Populist conservative firebrand Steve Hilton had a long and compelling career before becoming one of the newest hosts on the Fox News Channel.
Hilton grew up in the United Kingdom, the son of a Hungarian hockey player and political refugee. He went on to work for Britain’s Conservative Party, and later began to serve as a top political aide to former conservative British Prime Minister David Cameron, where he took on the difficult task of trying to give the party a populist makeover. He’s even said to be the inspiration for one of the characters in the hit British TV political comedy The Thick of It, the British antecedent to the hit HBO show Veep.
But it’s Hilton’s more obscure work in the private sector that now has some progressives worried. That’s because, in addition to his duties hosting Fox News’ new show The Next Revolution, Hilton is the CEO of the for-profit political fundraising company Crowdpac — an organization whose online fundraising tools are currently being used by progressive Democratic campaigns all across the country.
Crowdpac is a non-partisan, San Francisco-based company founded in 2014 by Hilton and a group of tech entrepreneurs. The site aids in grassroots fundraising for political campaigns by taking donations on behalf of candidates of all political parties. The organization funds itself through voluntary extra donations that patrons can make upon checkout, and also takes a small cut of certain target fundraising campaigns. Crowdpac was unable to provide Mic with annual revenue numbers.
Mason Harrison, a Crowdpac spokesman, readily admitted in an interview with Mic that despite the site’s non-partisan mandate, the campaigns it hosts “skew progressive,” especially in the Trump era. While Crowdpac allows users to donate to almost any political candidate through the site, the candidates can chose to actively set up and promote their own Crowdpac pages. And many progressive 2018 challengers have done that.
In March of 2017, after Utah Republican Rep. Jason Chaffetz controversially compared purchasing health care to buying a new iPhone, his Democratic challenger, Dr. Kathryn Allen, used Crowdpac to raise more than half a million dollars from outraged progressives across the country. Chaffetz later decided not to run for reelection.
This midterm season, Jess Phoenix — a pro-science Democratic candidate running to unseat incumbent Republican Rep. Stephen Knight in California’s 25th congressional district — has raised more than $115,000 through Crowdpac, according to the site.
All of this funding for progressives might come as a surprise to viewers of Hilton’s Fox News show, where he praises Trump’s tax reform and deregulation efforts, while frequently railing against the immigration policies of liberal politicians like Jerry Brown.

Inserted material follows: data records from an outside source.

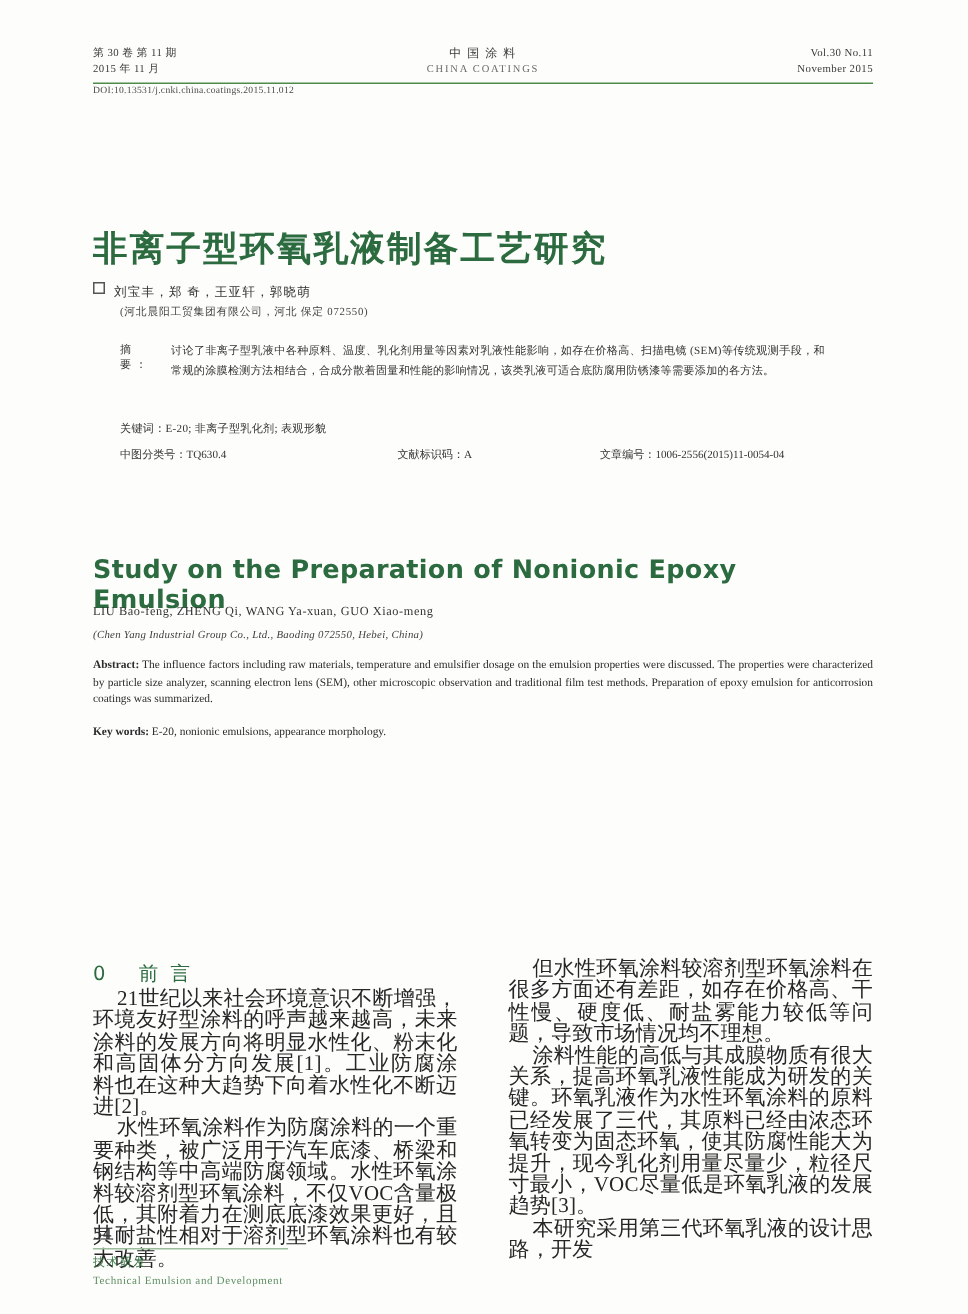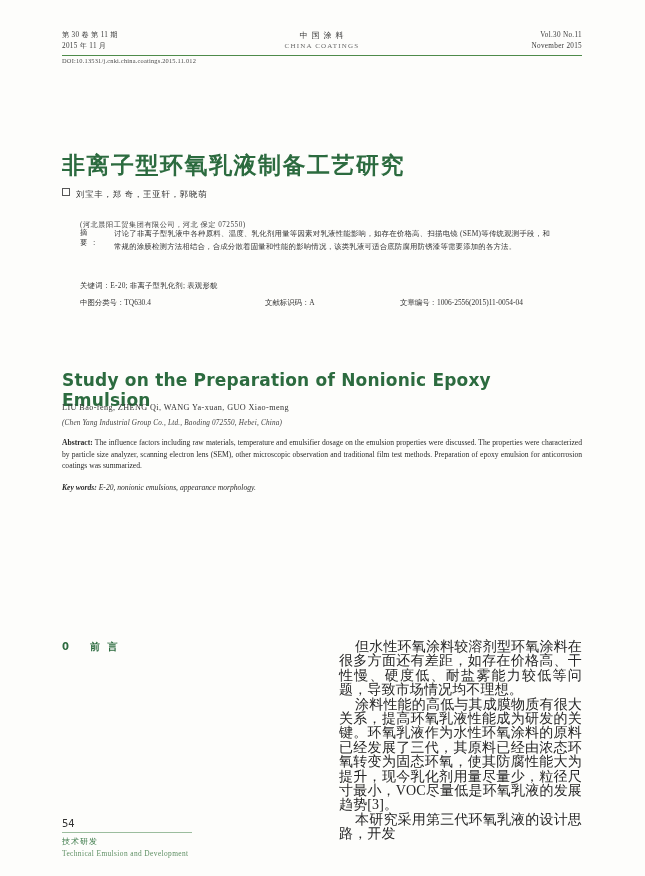"(河北晨阳工贸集团有限公司，河北 保定 072550)" .affil-cn { top: 220px -> 203px }
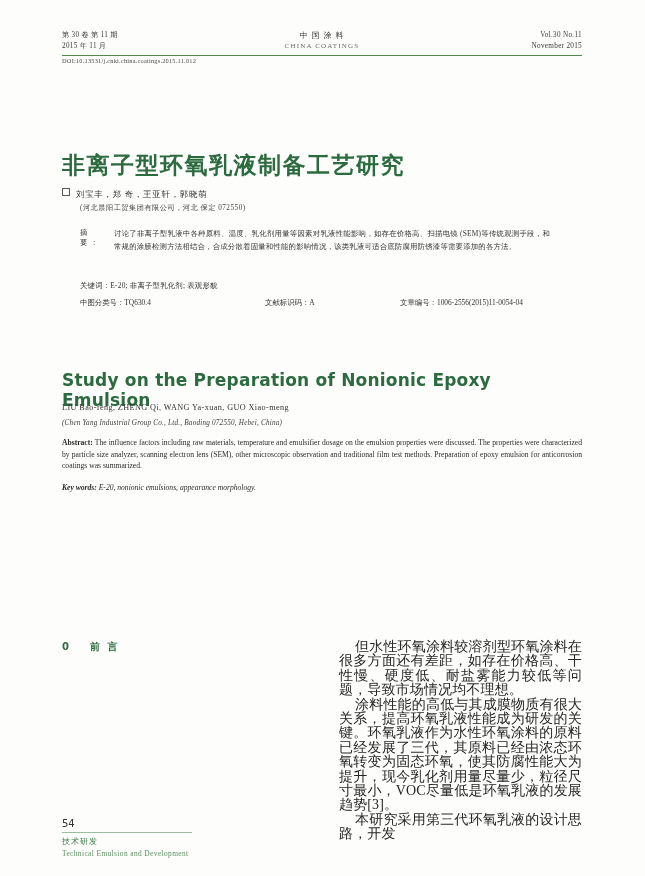"Key words: E-20, nonionic emulsions," .en-kw { font-style: italic -> none }
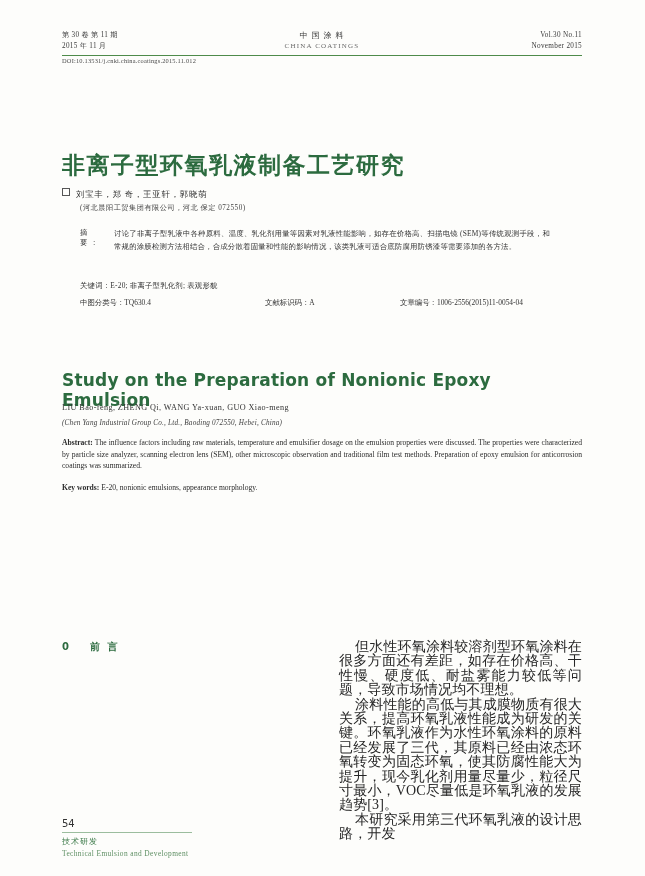"0 前 言" .sec-head { font-size: 10px -> 13px; font-weight: bold -> normal }
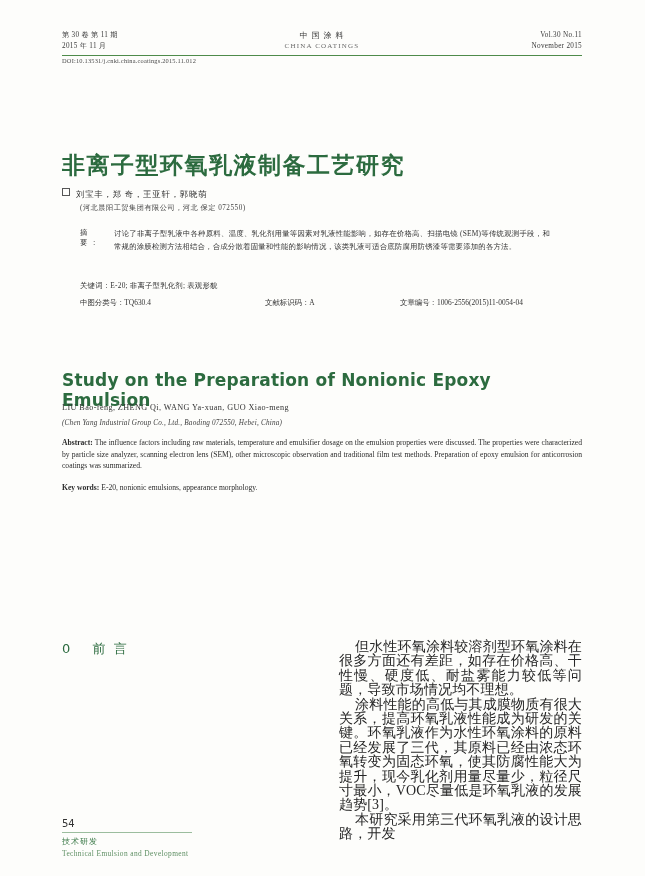"21世纪以来社会环境意识不断增强，环境友好型涂料的呼声越来越高，未来涂料的发展方" div.col { html: none -> <div> <p>21世纪以来社会环境意识不断增强，环境友好型涂料的呼声越来越高，未来涂料的发展方向将明显水性化、粉末化和高固体分方向发展[1]。工业防腐涂料也在这种大趋势下向着水性化不断迈进[2]。</p> <p>水性环氧涂料作为防腐涂料的一个重要种类，被广泛用于汽车底漆、桥梁和钢结构等中高端防腐领域。水性环氧涂料较溶剂型环氧涂料，不仅VOC含量极低，其附着力在测底底漆效果更好，且其耐盐性相对于溶剂型环氧涂料也有较大改善。</p> </div> }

In just the past two months, Hilton has used his Fox News perch to blame America’s epidemic of mass shootings on the declining marriage rate, mongered about an so-called “deep state” within the U.S. government and compared sanctuary policies pushed by Democratic politicians to the release of “convicted child sex offenders, drug dealers and other violent criminals on to the streets.”
Now, some progressives are calling on candidates to boycott Crowdpac over the politics of its conservative founder and CEO.
“I don’t think anyone should be using Crowdpac, and I’m not gonna be soliciting use of their platform, and encourage all my friends to do the same,” Democratic California State Sen. Henry Stern, who chairs his state’s Elections Committee, told Mic in an interview.
On Monday Stern tweeted “Time to
#DropCrowdpac” with a video of one of Hilton’s Fox News segments.
Berkeley professor and author George Lakoff also put out a call today for Democratic voters to stop giving to candidates through Crowdpac and to urge candidates to abandon the site.
And former Los Angeles mayor and gubernatorial candidate Antonio Villaraigosa recently closed his account with Crowdpac, no longer allowing donations through the site.
Stern, for his part, says he was surprised not only to learn about Hilton’s role in Crowdpac but also that, despite having the acronym for “political action committee” in its name, Crowdpac is actually a for-profit company taking a cut of some of its pledge-driven campaigns. A representative for Crowdpac told Mic in an interview that they are considering abandoning the fees model and funding the organization entirely through voluntary donations.
Stern said that he believes that for Crowdpac to preserve its reputation with the progressive campaigns it hosts, Hilton should step down immediately.
“If they want to rebuild their corporate image and actually try to offer themselves as a truly progressive or populist platform, they’ve got to switch their CEO,” Stern said.
“I’d say that’s where it starts, and until then, I don’t think anybody should be taking any money from that website or using it to do these startup campaigns. There’s plenty of other options out there, and to have some far right, anti-immigrant, gun nut on the there is just not gonna work,” he added.
Stern also believes that in the current era of corporate activism, Crowdpac’s shareholders should also be taking action to make changes in the company’s leadership.
“I hope whoever their board is is paying attention, though, because they’re undermining the very values that they’re supposedly founded on.”
In a request for a request for comment, Harrison told Mic, “Crowdpac is a nonpartisan crowdfunding platform that’s helping thousands of candidates run for office — we support free speech, not the views held by any single user or employee.”